Didikan itulah yang kemudian menjadi tanda bahwa kekurangan yang dimiliki Rizwan tetap diterima dengan lapang dada oleh orangtuanya (ibu). Itulah yang kemudian menghasilkan sosok Rizwan yang seolah tetap dapat hidup normal meski harus lebih struggle.
Jika kita selama ini (saat menonton My Name is Khan) hanya terpaku pada konflik agamanya, maka di sini kita lebih menarik pesan yang ada dari film ini berdasarkan peran ibu terhadap anak. Bagaimana sosok ibu Rizwan dan Mandira (terhadap Sam) dapat menghasilkan sosok-sosok yang "dewasa".Â
Hal ini dapat dilihat dari Rizwan yang tetap mampu mengayomi sang adik (Zakir) meski dirinya sadar akan keterbatasannya. Begitu pula pada Sam yang mampu memaafkan dirinya dan ayahnya (Rizwan) di adegan yang berlatar tempat lapangan basket.
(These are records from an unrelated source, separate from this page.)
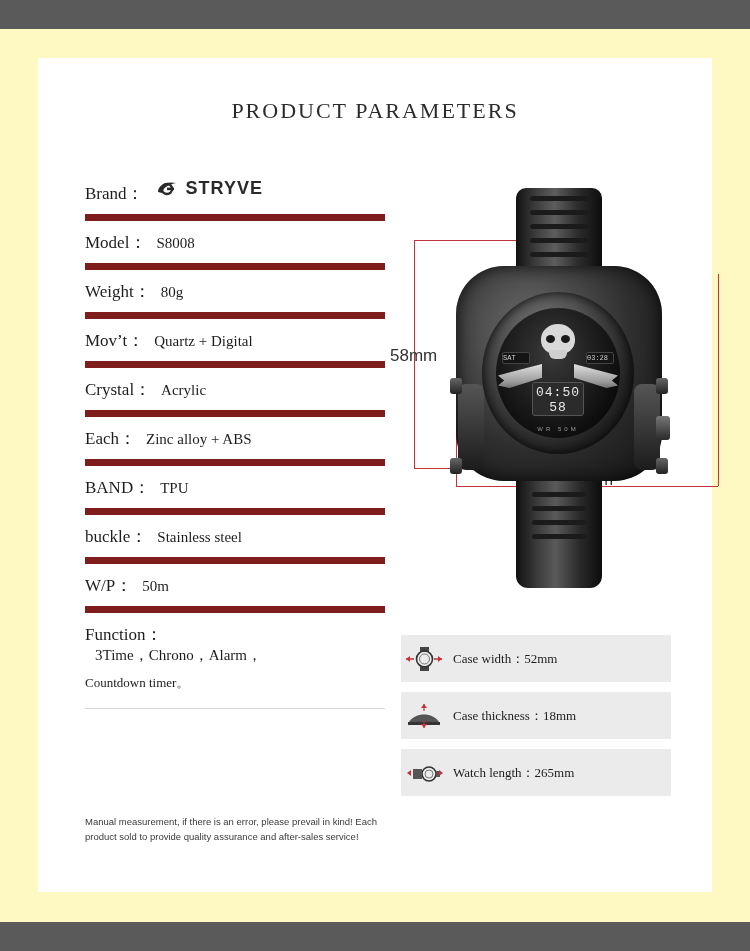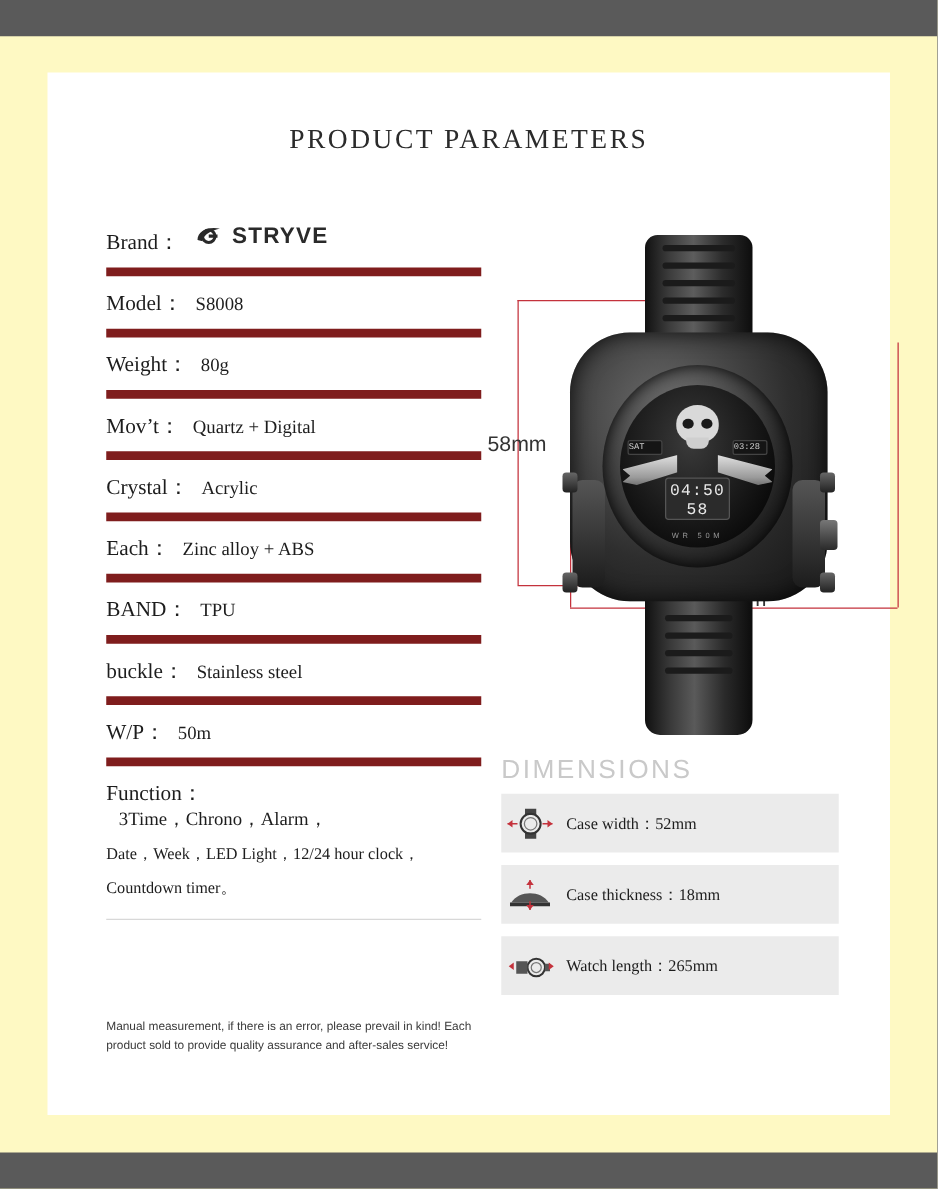--- a/index.html
+++ b/index.html
@@ -381,7 +381,6 @@
       </div>
     </div>
 
-    <div class="dims-title">DIMENSIONS</div>
 
     <div class="dim-rows">
 

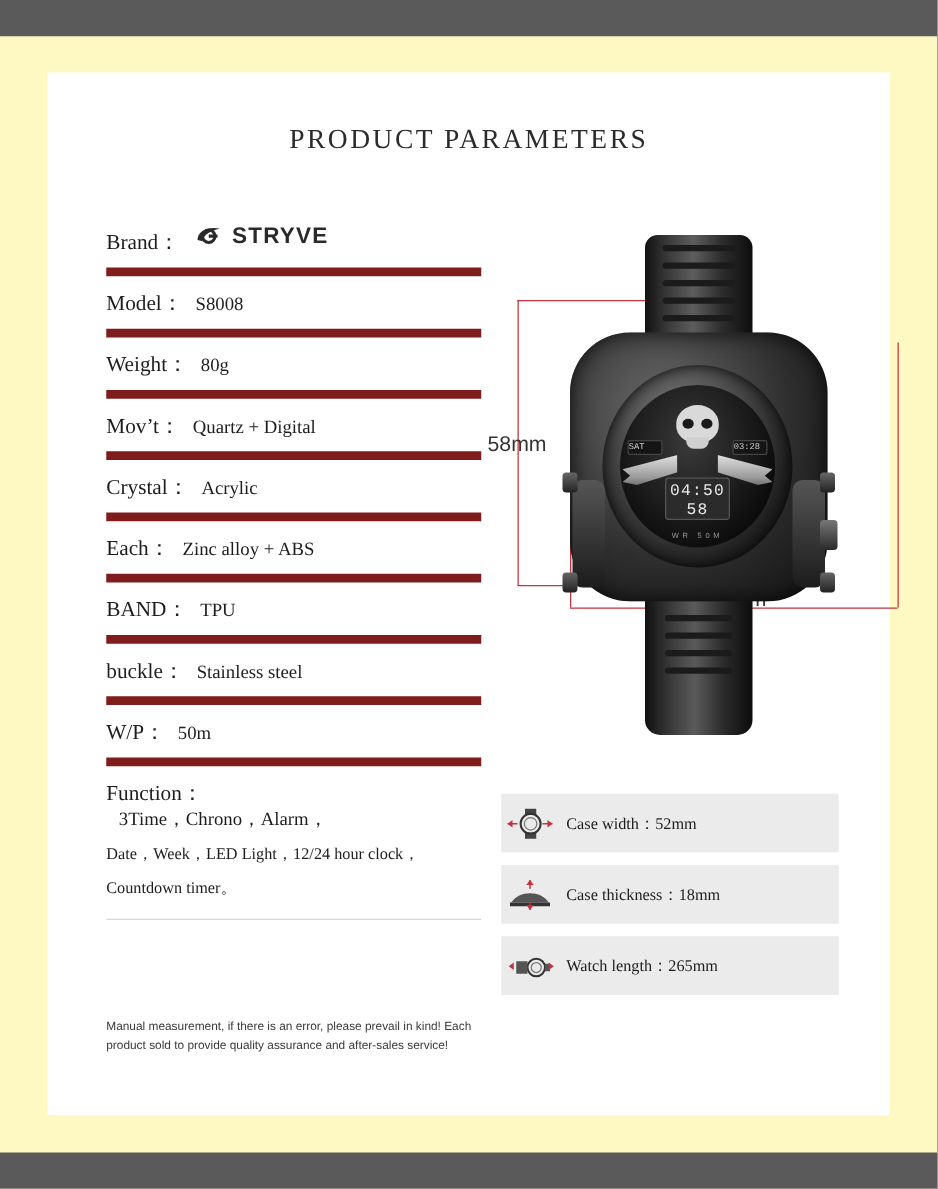--- a/index.html
+++ b/index.html
@@ -332,7 +332,6 @@
           <span class="spec-label">Function：</span>
           <span class="spec-value">3Time，Chrono，Alarm，</span>
         </div>
-        <div class="fn-line">Date，Week，LED Light，12/24 hour clock，</div>
         <div class="fn-line">Countdown timer。</div>
       </div>
     </div>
Terkhusus pada Sam, kita bisa mengacungi jempol pada tokoh ini. Karena, dia memiliki kedewasaan dalam menerima sosok ayah baru pada diri Rizwan. Di realitas sekitar, tentu tidak banyak hal ini dapat terjadi.
Begitu pula ketika dirinya harus dijauhi oleh temannya Reese. Dia marah dan tidak tahu harus menyalahkan siapa. Hingga akhirnya, dia harus membentak ayahnya pasca pulang sekolah. Namun, di malam harinya dia meminta maaf kepada ayahnya.
Tentu praktik ini juga tidak mudah untuk dilihat di realitas. Karena meminta maaf kepada orang lain, sekalipun itu orang di dalam rumah (keluarga), biasanya tetap sulit. Perlu kebesaran hati untuk mengakui diri sendiri salah dan patut meminta maaf.